Bu yüzden ırkçılar, ırkçı fikirlerin en şiddetli biçimde tartışılmasını arzu ederler. Bu, onlar için oldukça elzemdir. Tartışılan ırkçı fikirler sürekli gündemde kalacak, yaygınlaşıp normalleşecektir. Tartışmada ırkçılar, şok ve çekicilik güçlerini arttırmak için sürekli kınanmak hatta “şeytanlaştırılmak” isterler. Zira ırkçılar, “ayan beyan görünen bir hakikati dillendirdikleri” için hedef gösterildiklerinin propagandasına sarılırlar.

Sözgelimi falanca ırkçı takipçilerine; “Türkiye’de mültecilerin vatandaş yapıldığını” söyler. Bu olağan, normal, herkesin görebildiği bir meseledir. İlk bakışta gereksiz ve anlamsız da görünebilir. Ancak bu söylemin bilinçsizce yapıldığını düşünmek bizi yanıltacaktır. Herkesin çıplak gözle görebildiği aleni şeyleri sürekli dillendirmek; ırkçılık yaparak mazlumları hedef gösterdikleri zamanlarda, mazlum rolüne bürünmek, suçlamaları kendi lehlerine çevirmek içindir. Böylece ötekileştirdikleri mazlumları hedef göstermeleri kolaylaşır. Çünkü gereğince tepki verilmesi zorlaşmıştır. İftirası ortaya çıkan ırkçının suçlamalara, “öz yurdumuzda yabancı olduk!” safsatası ile cevap vermesi örneğinde olduğu gibi…

Buradan hareketle ırkçılar, en büyük sorunun “göç sorunu” olduğu konusunda hemfikirdirler. Bu sorunun tanınmasını ve “tek sorun” olduğunun kabulünü isterler. Sanki hastalıklarının son bulması, salt göç sorununun çözülmesine bağlıdır onlar için.

Elbette ülkeye yeni gelen insanlarla anılabilecek birçok sorun olduğu doğrudur. Ama bu bir “göçmen sorunu” olduğunu ortaya koyabilmek için yeterli değildir. Zira “göçmen” kavramı birçok Türkiyeliyi de kapsayan heterojen ve belirsiz bir olgudur. Bu belirsizlik ırkçılar için biçilmiş kaftandır. Çünkü ortaya konan “göçmen sorununun” hukuki ya da siyasi yollarla çözülebilmesi neredeyse imkânsızdır. Böylece, hem istenmeyenin tanımlanamaz karakterini güçlendirmiş, hem de istenmeyen hakkında yapabilecek hiçbir şeyimizin olmadığını göstermiş olurlar. Sonuçta, somut soruna somut çözümler üreten yegâne figürlerin, kendileri olduğu vurgulanacaktır.

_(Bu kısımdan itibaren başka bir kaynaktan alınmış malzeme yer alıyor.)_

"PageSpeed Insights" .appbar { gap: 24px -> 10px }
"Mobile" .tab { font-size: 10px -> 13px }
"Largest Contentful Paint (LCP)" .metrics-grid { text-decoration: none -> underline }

Irkçılar nesnel bir temelleri olduğu fikrinde ısrar ederler. Toplumda yükselen ırkçılığın; kriz ve işsizliğin bir çıktısı, göçmenlerin de bu çıktının sorumlusu olduğunu ancak bunlar çözüldüğü takdirde ırkçılığın son bulacağını iddia ederler. Böylece, ırkçılığa “bilimsel bir meşruiyet” devşirmek isterler. Oysa işsizlik, kapitalist ekonominin yapısal gerekliliklerinden biridir ve sistem işsizliğin son bulmasına asla müsaade etmez. Dolayısıyla ırkçılığa sebep olan işsizlik ortadan kaldırılamıyorsa yapılacak tek şey, onun en önemli sebeplerinden biri olan göçmenleri ırkçı yasaların “adil” ve “nesnel” çerçeveleri etrafında evlerine göndermektir. Şayet, başka ülkelerde benzer işsizlik oranları olmasına rağmen aynı ırkçı yükselişlerin görülmediğini iddia edecek olursanız, size verilecek cevap oldukça basittir: “onlarda bizdeki kadar göçmen yoktur.”

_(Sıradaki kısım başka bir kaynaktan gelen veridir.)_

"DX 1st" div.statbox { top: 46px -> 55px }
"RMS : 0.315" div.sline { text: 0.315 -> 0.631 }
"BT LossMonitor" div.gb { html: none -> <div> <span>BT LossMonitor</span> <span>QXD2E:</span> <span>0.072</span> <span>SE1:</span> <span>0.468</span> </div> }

Irkçılık, ekonomik modernleşmeyle zayıflatılan toplumsal katmanların, kalkınmadan pay alamayan, örneğin “yoksul Türklerin” tepkisi olarak ortaya çıkan bir ideoloji olduğu iddiasındadır. Böylece ırkçılık elit insanların ideolojisi olmaktan çıkarılıp, mazlum ve mağdur insanların ideolojisi yapılmaya çalışılır. Bu sayede, “üstün sınıf” insanların hem “aşağı ırklara” duyduğu hıncı, hem de onlara sürekli öğüt vermeye çalışan “üst sınıf ırkçılık karşıtlarına” duyulan hıncı aynı anda güçlendirmek hedeflenir.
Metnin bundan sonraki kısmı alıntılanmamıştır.